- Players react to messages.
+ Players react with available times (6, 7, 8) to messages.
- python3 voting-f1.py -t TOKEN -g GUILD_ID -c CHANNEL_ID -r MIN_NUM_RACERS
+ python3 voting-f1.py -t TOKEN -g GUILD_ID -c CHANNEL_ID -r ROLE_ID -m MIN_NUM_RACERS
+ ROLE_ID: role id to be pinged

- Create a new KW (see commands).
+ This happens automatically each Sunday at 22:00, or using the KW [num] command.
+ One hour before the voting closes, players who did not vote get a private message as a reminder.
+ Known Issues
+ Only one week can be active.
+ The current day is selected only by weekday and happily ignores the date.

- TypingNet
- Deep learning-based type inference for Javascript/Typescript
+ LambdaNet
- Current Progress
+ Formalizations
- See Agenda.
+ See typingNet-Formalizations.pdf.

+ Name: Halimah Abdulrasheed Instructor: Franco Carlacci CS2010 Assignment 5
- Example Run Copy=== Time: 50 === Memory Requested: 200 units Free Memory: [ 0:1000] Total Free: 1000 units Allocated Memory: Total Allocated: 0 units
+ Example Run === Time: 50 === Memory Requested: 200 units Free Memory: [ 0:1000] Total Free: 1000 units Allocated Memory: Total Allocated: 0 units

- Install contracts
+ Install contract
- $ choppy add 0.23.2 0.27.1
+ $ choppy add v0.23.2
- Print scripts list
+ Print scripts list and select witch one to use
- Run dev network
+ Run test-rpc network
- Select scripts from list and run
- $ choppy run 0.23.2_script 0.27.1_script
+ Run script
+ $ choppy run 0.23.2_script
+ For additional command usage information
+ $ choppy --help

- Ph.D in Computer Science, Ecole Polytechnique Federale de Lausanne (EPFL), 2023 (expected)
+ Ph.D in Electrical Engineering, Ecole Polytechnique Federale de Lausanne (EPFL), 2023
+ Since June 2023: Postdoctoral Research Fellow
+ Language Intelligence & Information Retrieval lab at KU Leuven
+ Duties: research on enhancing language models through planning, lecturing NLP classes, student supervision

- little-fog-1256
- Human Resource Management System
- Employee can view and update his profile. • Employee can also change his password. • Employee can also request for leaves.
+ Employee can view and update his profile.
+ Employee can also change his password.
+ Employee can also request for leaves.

★ ★ ★

_Work to be completed_
Please return the lines above that run from the line containing "- Create a new KW (see commands)." to the line containing "witch one to use", inclusive, exactly and with no other lines.

_Expected answer_
- Create a new KW (see commands).
+ This happens automatically each Sunday at 22:00, or using the KW [num] command.
+ One hour before the voting closes, players who did not vote get a private message as a reminder.
+ Known Issues
+ Only one week can be active.
+ The current day is selected only by weekday and happily ignores the date.

- TypingNet
- Deep learning-based type inference for Javascript/Typescript
+ LambdaNet
- Current Progress
+ Formalizations
- See Agenda.
+ See typingNet-Formalizations.pdf.

+ Name: Halimah Abdulrasheed Instructor: Franco Carlacci CS2010 Assignment 5
- Example Run Copy=== Time: 50 === Memory Requested: 200 units Free Memory: [ 0:1000] Total Free: 1000 units Allocated Memory: Total Allocated: 0 units
+ Example Run === Time: 50 === Memory Requested: 200 units Free Memory: [ 0:1000] Total Free: 1000 units Allocated Memory: Total Allocated: 0 units

- Install contracts
+ Install contract
- $ choppy add 0.23.2 0.27.1
+ $ choppy add v0.23.2
- Print scripts list
+ Print scripts list and select witch one to use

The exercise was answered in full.